Prometheus: monitoring services using additional scrape config for Prometheus Operator

If you are running the Prometheus Operator (e.g. with kube-prometheus-stack) then you can specify additional scrape config jobs to monitor your custom services.

An additional scrape config uses regex evaluation to find matching services en masse, and targets a set of services based on label, annotation, namespace, or name.

Note that adding an additional scrape config is a powerful lower-level operation, and must be specified in the Prometheus config file or prometheusSpec section of the Helm chart values.  So its most appropriate use is when you want to implement a platform level mechanism for monitoring, and you control the Prometheus installation and configuration settings.

For those of you sitting higher in the application stack, see my previous article on creating a custom ServiceMonitor.

Overview

We are going to instruct Prometheus to scrape Services that have an annotation ‘prometheus.io/scrape=true’, and have a named port that ends with the word ‘metrics’.

Ultimately, this is done by adding a job to the ‘scrape_configs‘ of the Prometheus config file.  This will be specified in a Helm custom values file since we are using kube-prometheus-stack to install the Prometheus Operator.

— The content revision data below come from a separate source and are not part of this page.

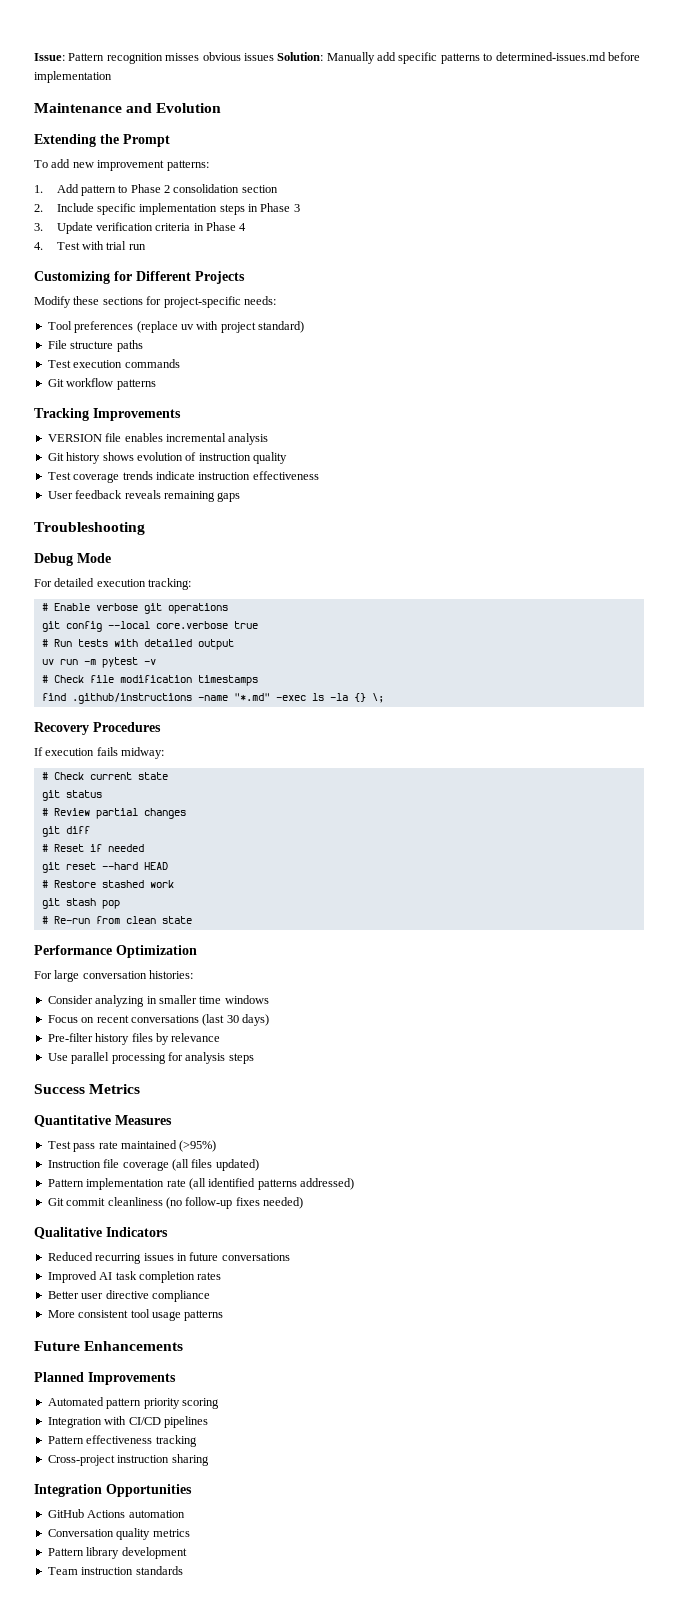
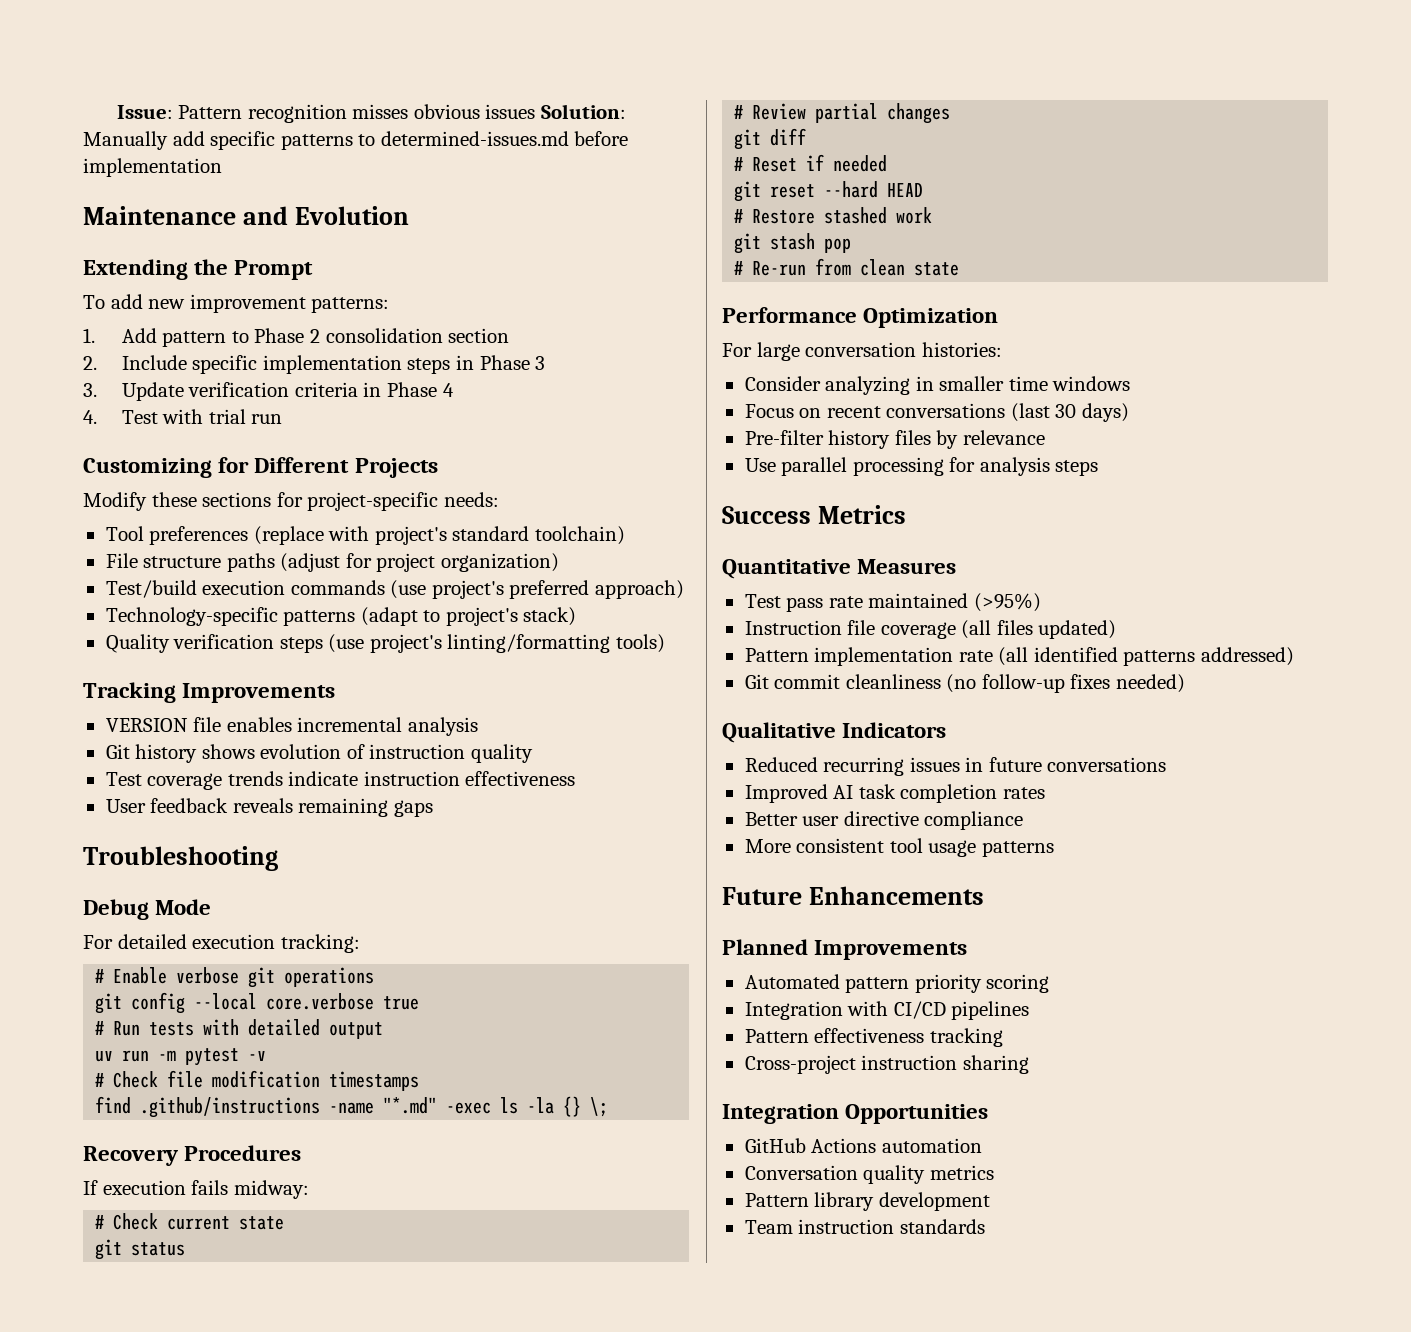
- Tool preferences (replace uv with project standard)
+ Tool preferences (replace with project's standard toolchain)
- File structure paths
- Test execution commands
- Git workflow patterns
+ File structure paths (adjust for project organization)
+ Test/build execution commands (use project's preferred approach)
+ Technology-specific patterns (adapt to project's stack)
+ Quality verification steps (use project's linting/formatting tools)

Once done, we will be able to see our additional kubernetes_sd_config named ‘kubernetes-service-endpoints’ in the Prometheus web UI under “Service Discovery”.

And the custom service with the “prometheus.io/scrape” annotation will show up under the “Targets” section of the Prometheus web UI under the ‘kubernetes-service-endpoints’.

Within a minute, you should be able to query a custom metric from this service from the Prometheus web UI main page.

Now let’s dive into the details of configuring these pieces.

Adding scrape config to Prometheus config file

Ultimately, the additional scrape config must go into the Prometheus ‘config.file’.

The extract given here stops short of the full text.